> TRY IT:
Your answer must be an exact copy of the entries, containing no images.

======== SUPPLIED DATA

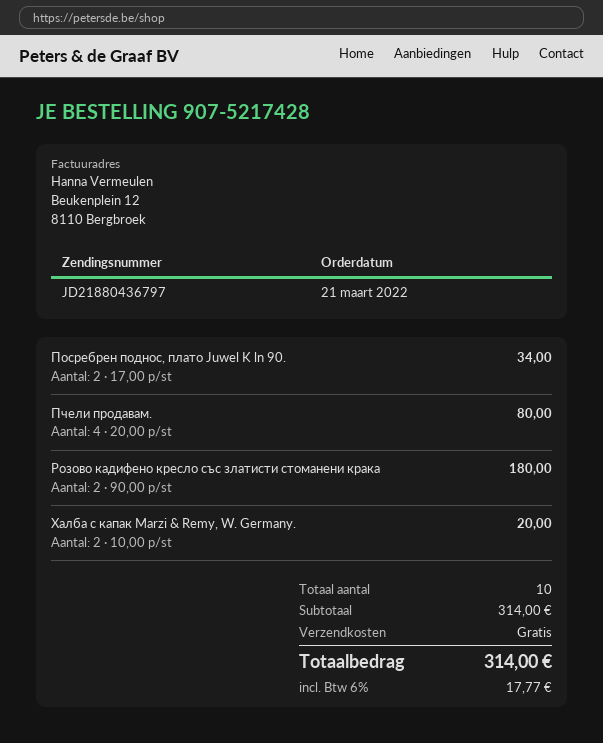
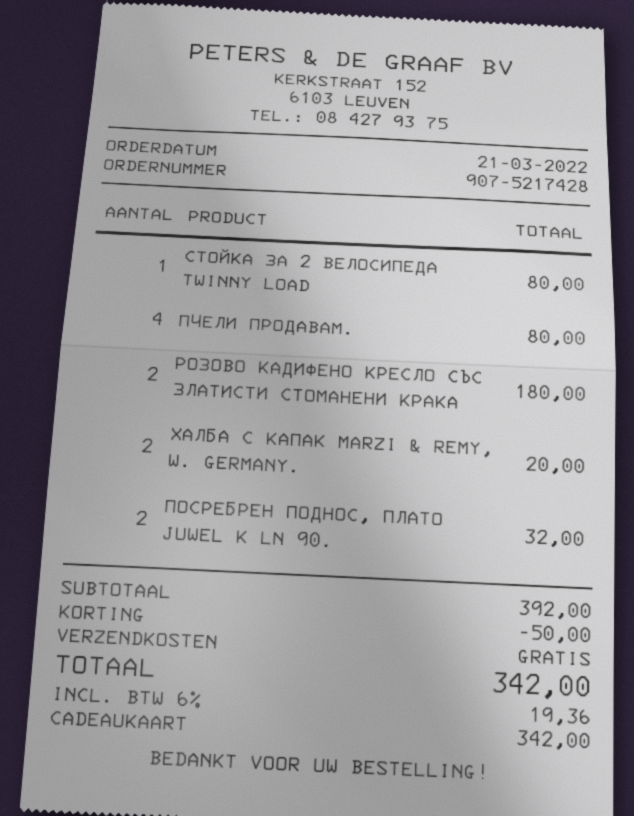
Посребрен поднос, плато Juwel K ln 90.: 2 for 34.00 -> 2 for 32.00
СТОЙКА ЗА 2 ВЕЛОСИПЕДА TWINNY LOAD: none -> 1 for 80.00
subtotal: 314.00 -> 392.00
discount: none -> 50.00
tax: 6% = 17.77 -> 6% = 19.36
total: 314.00 -> 342.00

================

> EXPECTED ANSWER:
Посребрен поднос, плато Juwel K ln 90.: 2 for 34.00 -> 2 for 32.00
СТОЙКА ЗА 2 ВЕЛОСИПЕДА TWINNY LOAD: none -> 1 for 80.00
subtotal: 314.00 -> 392.00
discount: none -> 50.00
tax: 6% = 17.77 -> 6% = 19.36
total: 314.00 -> 342.00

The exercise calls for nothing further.